# Help Reset IP on Comcast



## utvolsfan19 (Jun 9, 2007)

hey can someone please help me reset my comcast ip address...i tried the ntesh thing and it did not work..i even tried my linksys router but i still get the same ip..is there anyway to reset the IP??


----------



## Frank4d (Sep 10, 2006)

You probably should just wait until ban is lifted by the website that banned you.


----------



## utvolsfan19 (Jun 9, 2007)

hey im not banned from anysites..i just wanna know how to reset my ip from a comcast modem.


----------



## Frank4d (Sep 10, 2006)

Do you want to change your public IP (the one on the Comcast side of your modem), or your PCs IP which is probably 192.168.X.X ?
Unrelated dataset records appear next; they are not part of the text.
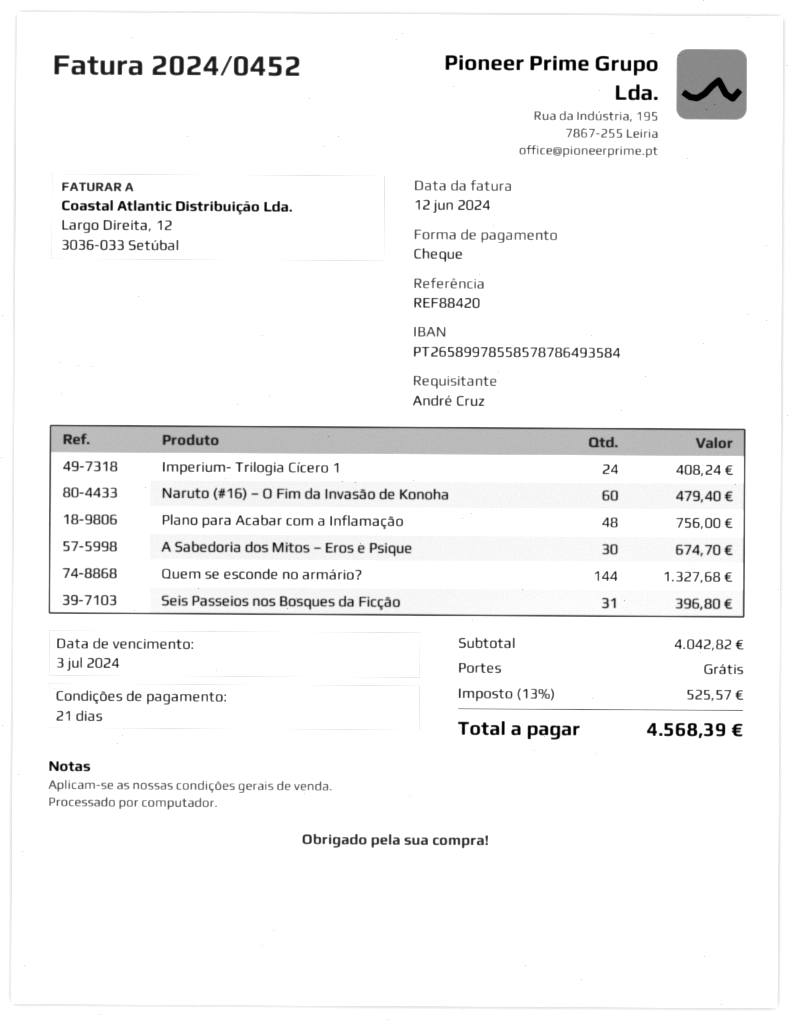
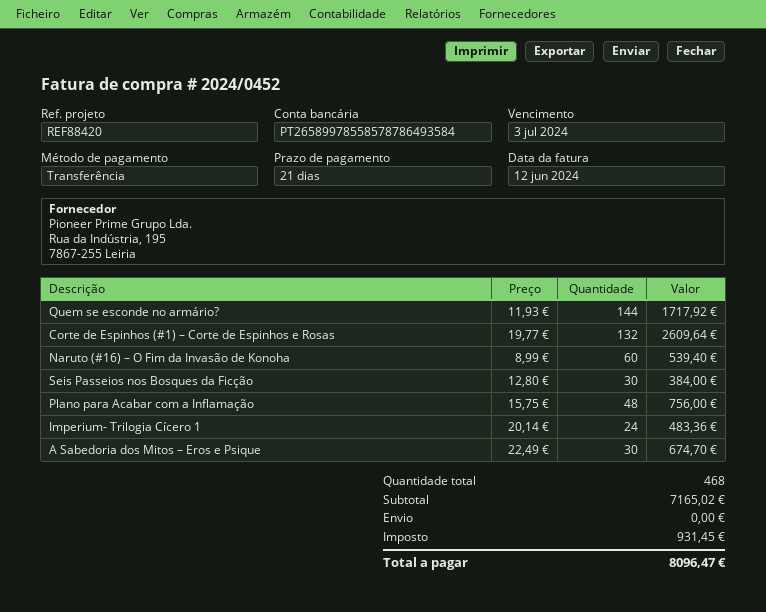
payment method: cheque -> bank transfer
Imperium- Trilogia Cícero 1: 24 for 408.24 -> 24 for 483.36
Naruto (#16) – O Fim da Invasão de Konoha: 60 for 479.40 -> 60 for 539.40
Quem se esconde no armário?: 144 for 1327.68 -> 144 for 1717.92
Seis Passeios nos Bosques da Ficção: 31 for 396.80 -> 30 for 384.00
Corte de Espinhos (#1) – Corte de Espinhos e Rosas: none -> 132 for 2609.64
subtotal: 4042.82 -> 7165.02
tax: 525.57 -> 931.45
total: 4568.39 -> 8096.47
To change the public IP, you need to turn off your modem for an hour or so and turn it back on. Your ISP may assign a new IP, but not always (I have had the same IP for almost a year).

If you want to change the PCs IP on the LAN side of your router (I see no point except to resolve an IP conflict), we need to know whether your PC gets an IP automatically (DHCP) or whether it is a fixed IP.


----------



## JohnWill (Oct 19, 2002)

The only hope of changing the public IP address is to turn off the modem until the current lease expires, then turn it back on.


----------